Pathogen nucleic acid detection based on Cas13

Cas13a is the only Cas that has been found to target ssRNA, and the incidental cleavage activity of Cas13 also targets ssRNA. Gootenberg et al. used the LwaCas13a effector protein to have good target activation and additional cleavage activity, and established a specific high-sensitivity enzymatic reporter unlocking (SHERLOCK) detection method, which has been used to detect patient urine or ZIKV and dengue virus in serum samples. Due to its advantage of single-nucleotide cleavage specificity, this method can also be used for genotyping of patients and detection of tumor-associated mutations. In order to make the detection process easier, the combination of SHERLOCK and a method of heating unextracted diagnostic samples to obliterate nucleases (HUDSON) can realize the detection of clinical samples without nucleic acid extraction. The method is particularly suitable for rapid nucleic acid detection in the field without instruments and laboratory conditions. The improved multiplex detection method SHERLOCKv2, which utilizes a combination of 4 different Cas13 and Cas12 enzymes, can detect 4 nucleic acid sequences in a single reaction, and by using the CRISPR-related enzyme Csm6 to increase Cas13 incidental cleavage activity, the detection sensitivity is improved about 3.5 times.
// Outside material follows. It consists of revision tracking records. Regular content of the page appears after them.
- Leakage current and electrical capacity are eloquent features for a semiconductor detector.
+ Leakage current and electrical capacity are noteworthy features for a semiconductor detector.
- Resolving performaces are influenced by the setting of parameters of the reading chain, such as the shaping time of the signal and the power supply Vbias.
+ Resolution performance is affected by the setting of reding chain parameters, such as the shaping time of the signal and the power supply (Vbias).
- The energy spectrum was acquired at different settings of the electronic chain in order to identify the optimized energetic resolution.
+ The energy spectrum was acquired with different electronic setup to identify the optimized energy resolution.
The organic combination and integration of microfluidic technology and CRISPR-Cas13-based detection methods makes it possible to perform simultaneous detection of hundreds of samples or multiple pathogens. Qin et al. developed a Cas13a-based automated microfluidic POCT device for simultaneous detection of Ebola virus RNA in up to 24 samples without the need for amplification. In addition, Cas13 (combinatorial arrayed reactions for multiplexed evaluation of nucleic acids-Cas13, CARMEN-Cas13) combines microwell arrays and Cas13-based detection methods in a multi-channel detection method, which can be performed at one time Almost 5 000 tests were run simultaneously; in addition to virus detection, CARMEN-Cas13 can be used to distinguish all hemagglutinin (H1-H16) and neuraminidase (N1-N9) subtypes of influenza A virus. Combined with the amplification-free RNA detection method of the lipid bilayer microarray system developed earlier, Shinoda et al. established a Cas13-mediated RNA detection technology, which has been used to detect the 2019-nCoV.

Advantages and disadvantages of pathogen nucleic acid detection technology based on CRISPR-Cas system

Traditional pathogen detection methods include the cultivation of pathogenic microorganisms, antigen/antibody detection, PCR amplification detection, isothermal amplification technology, next-generation sequencing technology, etc. These technologies have their own characteristics. The most common method of detection. However, classical PCR detection requires special equipment and is used in a specific experimental environment. The high detection cost, long sample running cycle, and high requirements for personnel and equipment limit its application. Although many isothermal amplification methods reduce the requirements of hardware facilities and some of the detection time, their sensitivity and specificity are affected in order to achieve the requirements of simple and fast operation. Compared with these traditional methods, the CRISPR-Cas system has obvious advantages: high sensitivity, high specificity, low cost, low time consumption, no need for complex and expensive equipment, no need for personnel with a high level of expertise, and rapid detection in the field , and can be combined with different sample processing and amplification methods with unique Cas effector protein variants and innovative result readout methods, which further highlights its versatility in pathogen nucleic acid detection.